Diaz is not in the BA top 100 any more, either, falling out in the 2020 update. Though they said his name came up as one of the almost 200 they considered for this top 100, he’s now off of the top 100 in a publication that rated him as the #37 prospect in MLB prior to the 2019 season. Prospectus, which had Diaz at #44 before last season, has also dropped him from its top 101, as has MLB Pipeline where Diaz was #66 before 2019.
It was 2018 performance that probably put Diaz on Duquette’s radar when it came time to make trades, and that might have been what propelled him onto top prospect lists also. Diaz had batted .314/.428/.477 with the Dodgers’ Double-A affiliate before that July 2018 deal.
The geniuses running the O’s player development at that time immediately changed his swing and he batted .239/.329/.403 the rest of the way. Between a hamstring injury and a quad injury at different points in the season, Diaz only played in 76 Double-A games in 2019. He never got enough continuous time to earn his way up to Norfolk.

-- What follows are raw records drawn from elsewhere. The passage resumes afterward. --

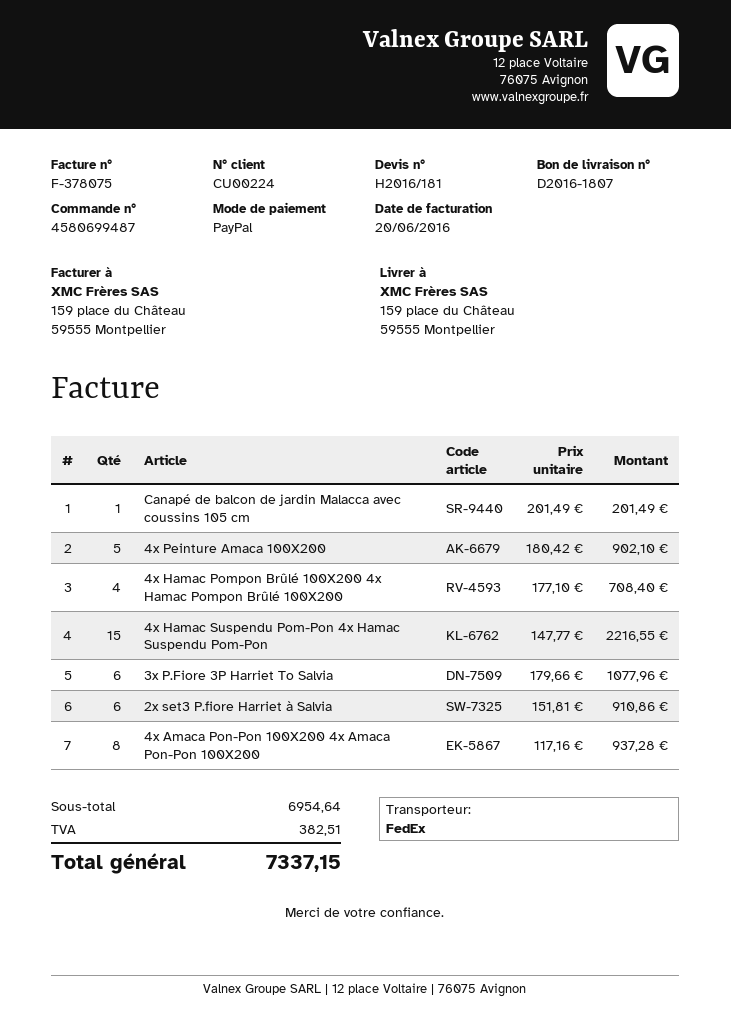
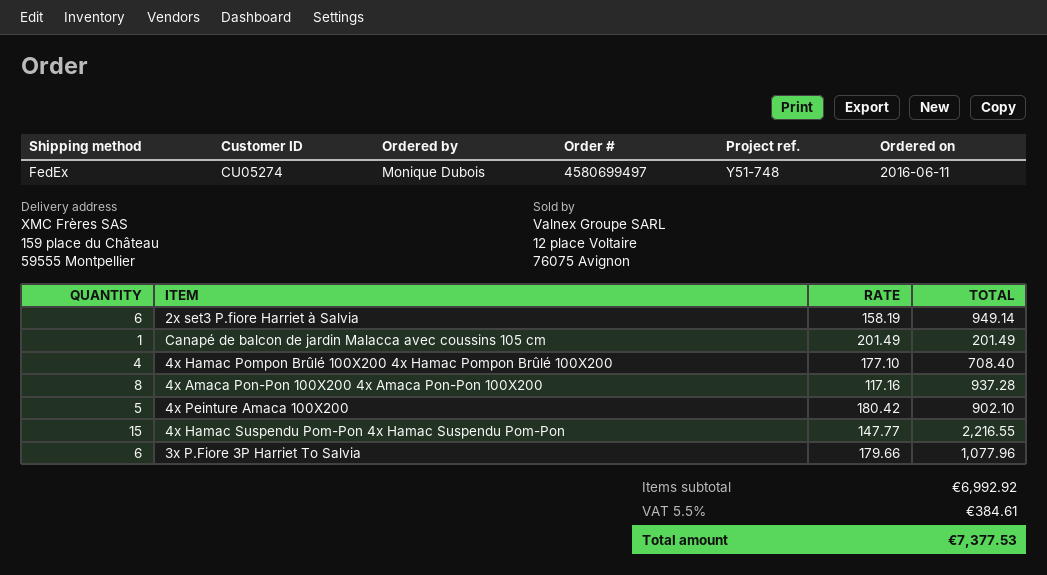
order number: 4580699487 -> 4580699497
customer number: CU00224 -> CU05274
2x set3 P.fiore Harriet à Salvia: 6 x 151.81 = 910.86 -> 6 x 158.19 = 949.14
subtotal: 6954.64 -> 6992.92
tax: 382.51 -> 384.61
total: 7337.15 -> 7377.53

There’s stuff to like. Unlike Mountcastle, nobody can question whether Diaz will draw walks. He’s walked in 10.4% of plate appearances since hitting the American minor league ranks. That’s high enough that his 20.8% strikeout rate at Bowie last season is less of a concern. He’s got a more solidified position in right field, with the possibility of occasionally backing up center. And when he played in 2019, he posted a career-best ISO (isolated slugging) of .210, including 11 home runs in his 76 games.
Perhaps by the end of 2020, we’ll get to see at the MLB level what Duquette thought he saw in Diaz. Or perhaps instead we’ll get to see why Diaz was their one top prospect the Dodgers felt was expendable as they chased a World Series in 2018, and why Duquette’s tenure as GM came to an end without much lament from Orioles fans.
Gunnar Henderson
Acquired: 2019 draft (2nd round, 42nd overall)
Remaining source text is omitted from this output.